Beban berat yang sempat menghimpit pundak penyerang termahal sepanjang sejarah klub perlahan mulai terangkat seiring dengan gemuruh sorak-sorai publik San Siro yang menyambut gol perdananya.
Penampilan perdana Goncalo Ramos di hadapan pendukung sendiri sejatinya nyaris berubah menjadi sebuah mimpi buruk yang tak terlupakan.
Selama satu jam pertama jalannya pertandingan, rekrutan anyar senilai €75 juta itu tampak sangat kesulitan dan membuang sejumlah peluang emas, termasuk satu situasi krusial saat berhadapan satu lawan satu dengan kiper lawan.
Namun, mentalitas baja seorang ujung tombak sejati pada akhirnya mampu membantunya keluar dari tekanan hebat tersebut.
Bekerja sama dengan Alexis Saelemaekers yang masuk dari bangku cadangan, Ramos sukses menuntaskan sebuah umpan terobosan brilian dari sisi kiri kotak penalti dengan sentuhan penyelesaian akhir berkelas dunia.
Berikut adalah poin-poin utama dari pernyataan Goncalo Ramos seusai pertandingan:
- Gol Debut San Siro: Ramos merasa sangat luar biasa bisa mencetak gol di depan pendukung sendiri, meski ia lebih mementingkan raihan tiga poin untuk tim.
- Evaluasi Diri: Sang striker secara terbuka menyesali kegagalannya dalam memaksimalkan banyak peluang emas di paruh pertama.
- DNA Kemenangan: Ia memuji mentalitas skuad Milan yang selalu bermain menghibur sekaligus mengincar kemenangan penuh di setiap laga.
Perasaan Lega Usai Pecah Telur

Seusai pertandingan, Ramos dengan bangga melangkah untuk menerima penghargaan Player of the Match sebelum akhirnya melayani sesi wawancara khusus bersama stasiun televisi DAZN.

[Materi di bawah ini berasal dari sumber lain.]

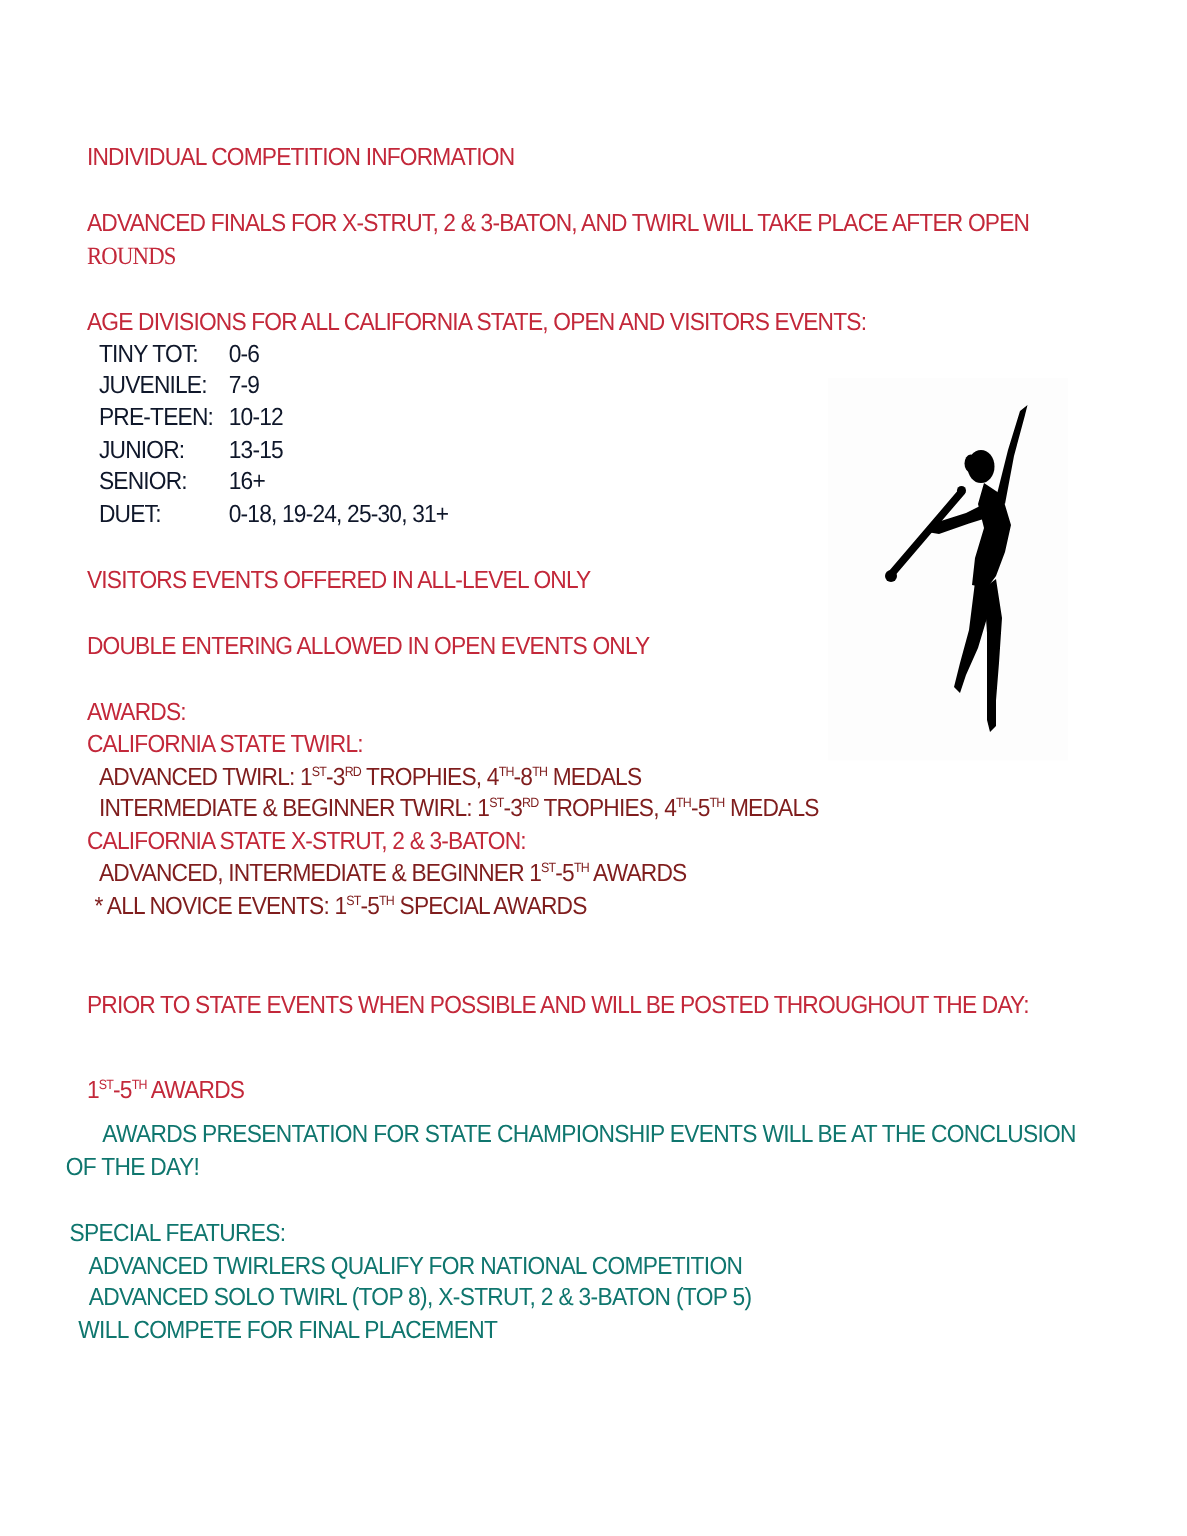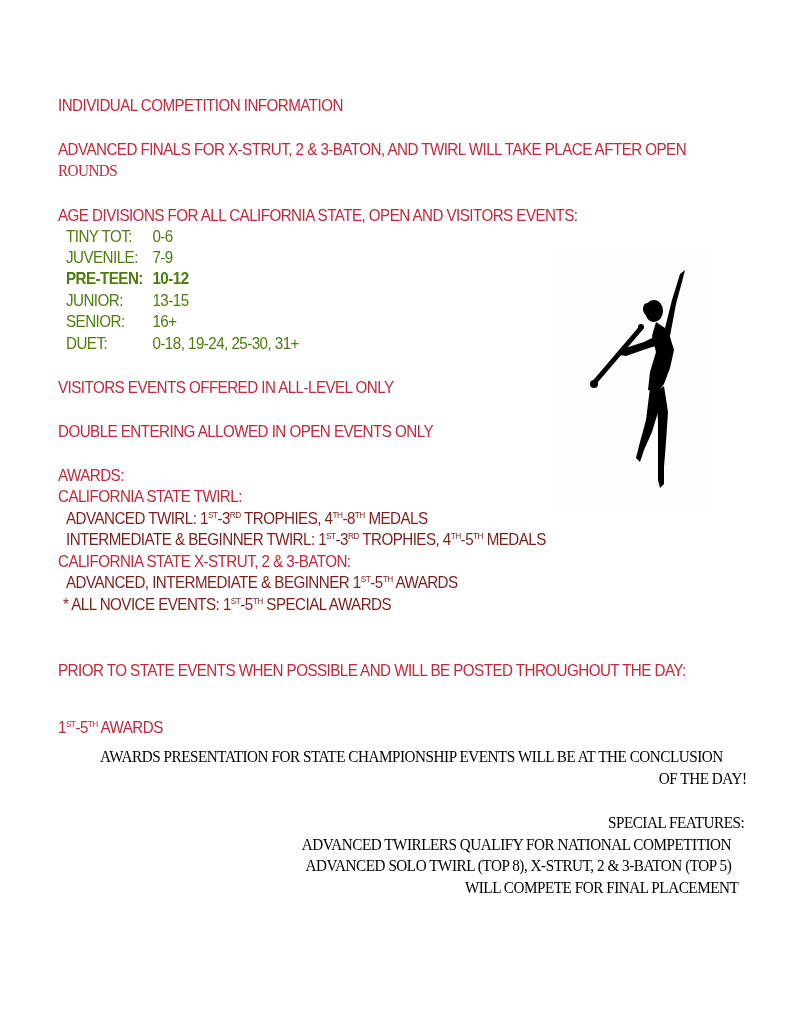"TINY TOT: 0-6" .age-row { color: #4d7c0f -> #0f172a }
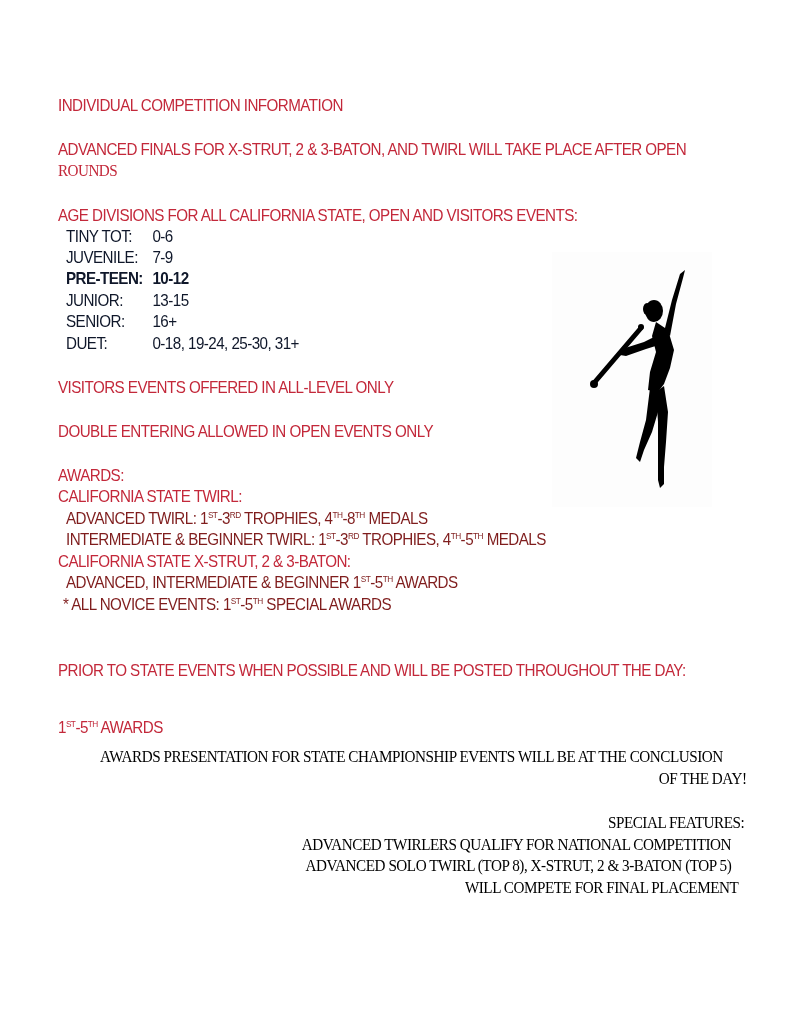"PRE-TEEN: 10-12" div.age-row { font-weight: bold -> none }
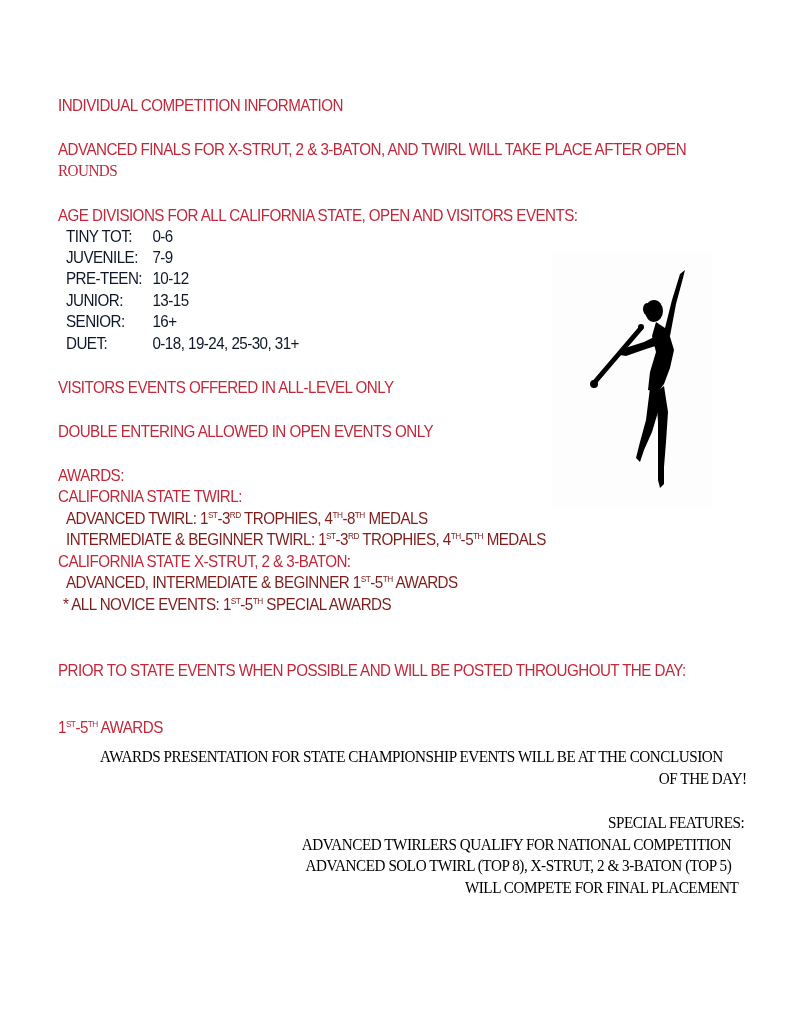"AWARDS PRESENTATION FOR STATE" .center-block { color: #000000 -> #0f766e; font-family: Liberation Serif, serif -> none; text-align: right -> left }
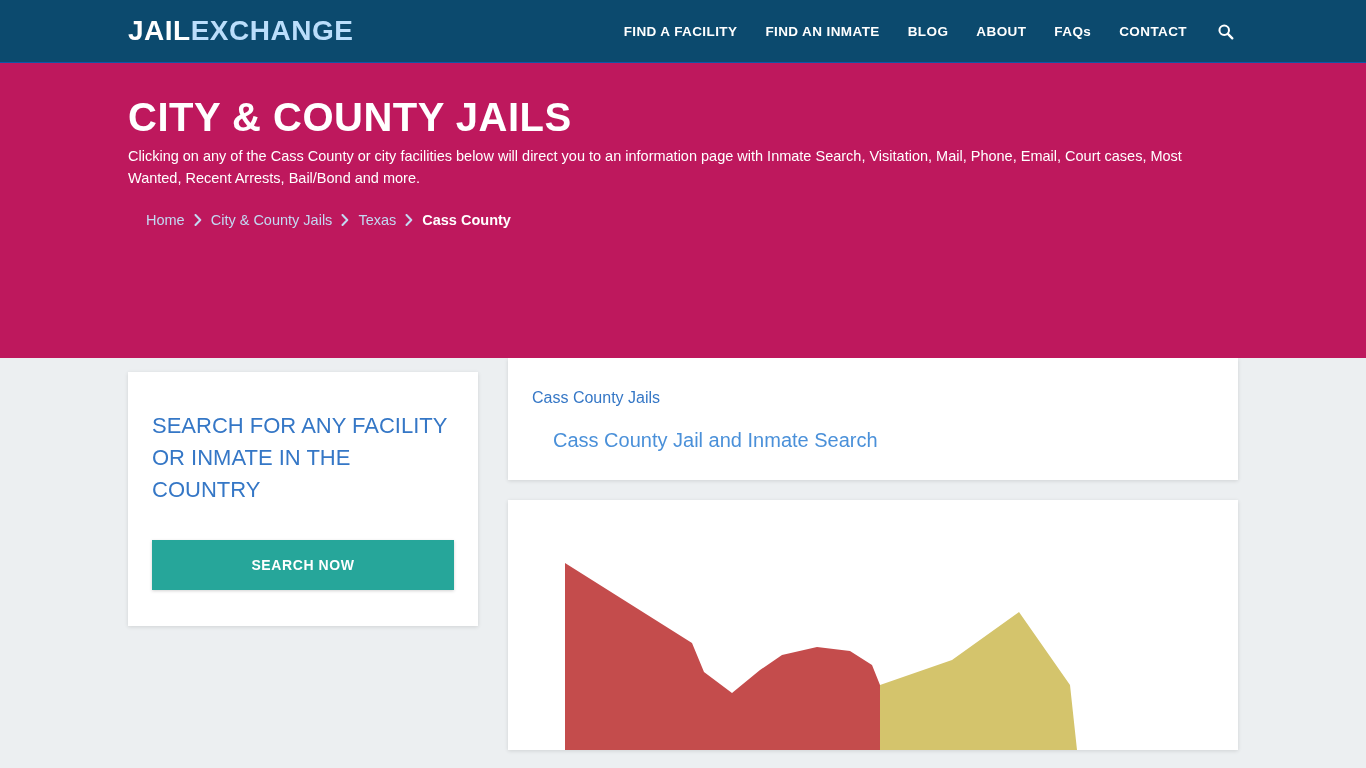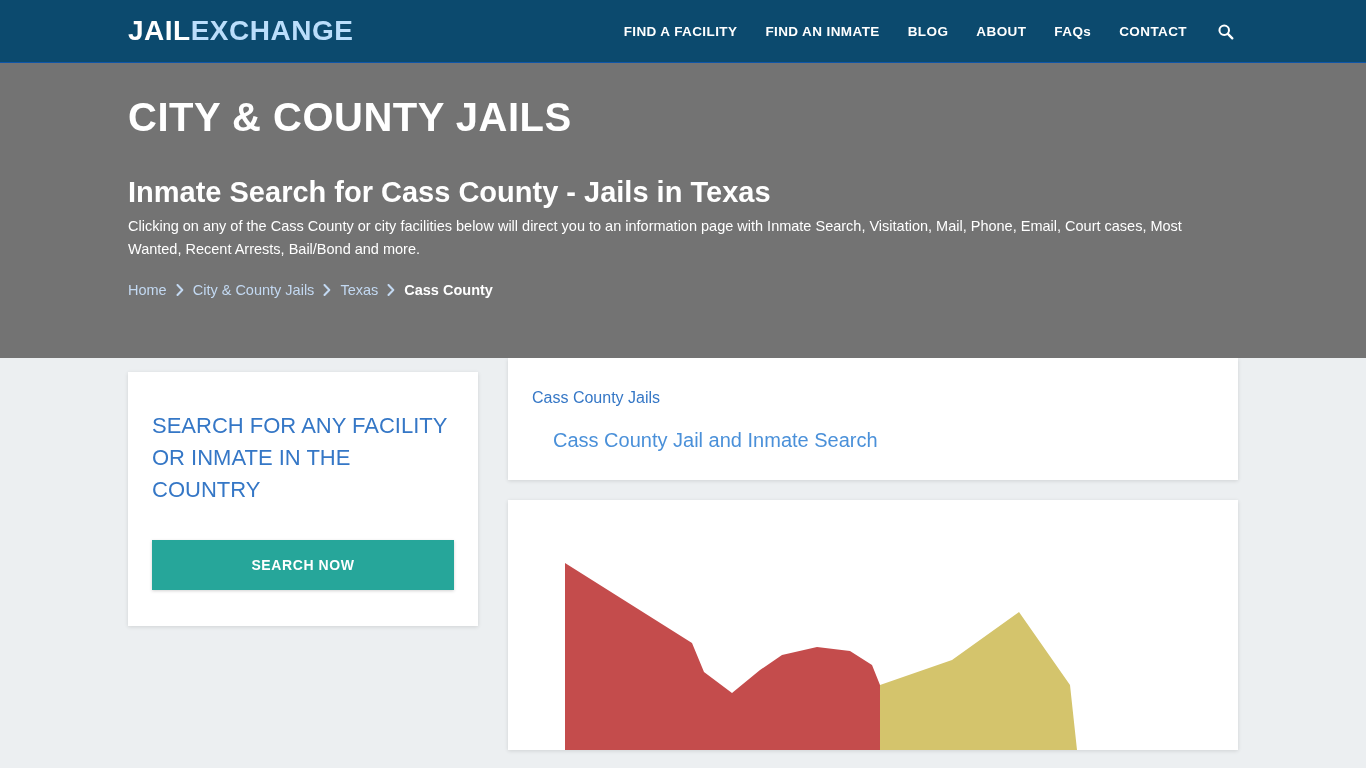"CITY & COUNTY JAILS" .hero { background: #737373 -> #be185d }
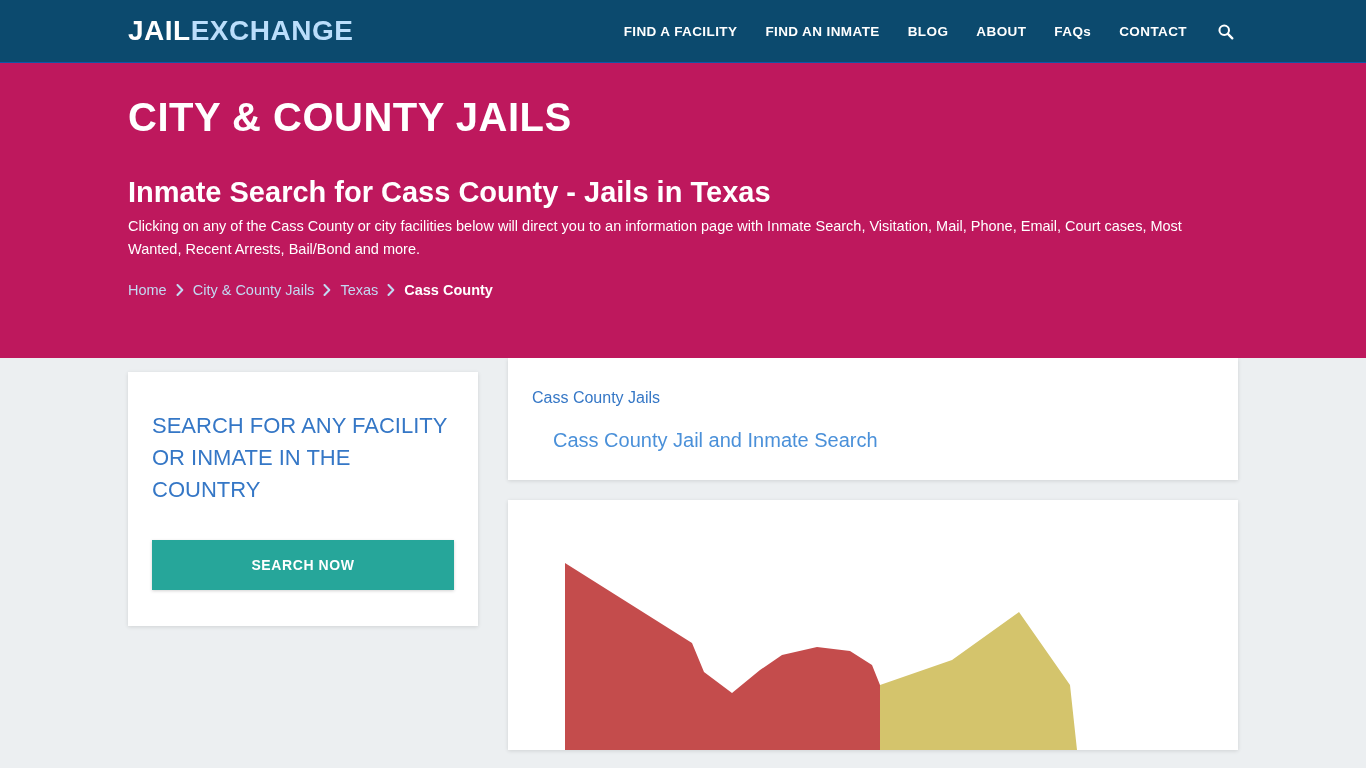"Inmate Search for Cass County" h2.hero-subtitle { html: <h2>Inmate Search for Cass County - Jails in Texas</h2> -> none }
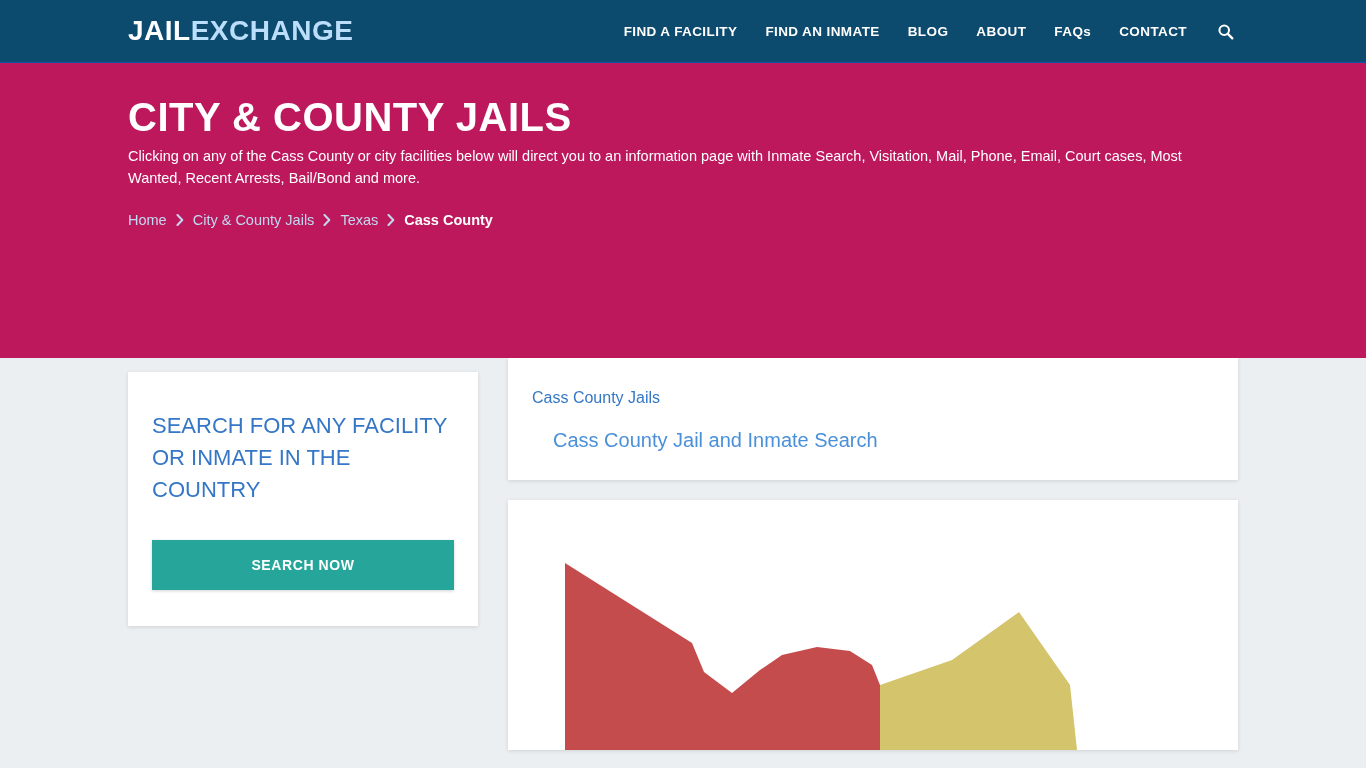"Home" .breadcrumb { margin-left: none -> 18px }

Seperti yang dilansir oleh MilanNews, penyerang asal Portugal itu membagikan refleksinya mengenai malam perdana yang tak terlupakan di markas kebanggaan Rossoneri.
Ketika ditanya mengenai perasaannya mencetak gol debut di San Siro, ia mengaku bahwa sensasi tersebut sungguh luar biasa.
“Ini adalah perasaan yang sangat indah, tetapi hal yang paling penting dari segalanya adalah kami berhasil mengamankan kemenangan kedua kami,” ungkap mantan penyerang Paris Saint-Germain tersebut.
Ambisi Besar dan Janji Mentraktir Tim
Wartawan kemudian menyinggung dua kegagalan fatalnya dalam memanfaatkan peluang emas di babak pertama yang seharusnya bisa berbuah gol di hadapan Curva Sud.
Ramos dengan jantan mengakui kesalahannya dan menegaskan bahwa seorang penyerang haus gol seperti dirinya seharusnya bisa mencetak lebih dari satu gol jika mendapatkan banyak suplai bola matang.
Lebih lanjut, ia juga memberikan pandangannya mengenai proses adaptasi dengan pelatih Ruben Amorim serta koneksi antarpemain yang mulai terbangun sangat kokoh.
Ia merasa sangat mudah untuk menyatu dengan atmosfer ruang ganti Milan karena seluruh anggota tim memiliki DNA pemenang yang sangat kuat untuk bermain indah sekaligus menyapu bersih kemenangan.
Sebagai penutup wawancara yang santai, Ramos sambil tersenyum memastikan bahwa dirinya berjanji akan segera membawa seluruh rekan setimnya makan malam bersama untuk merayakan hasil positif ini.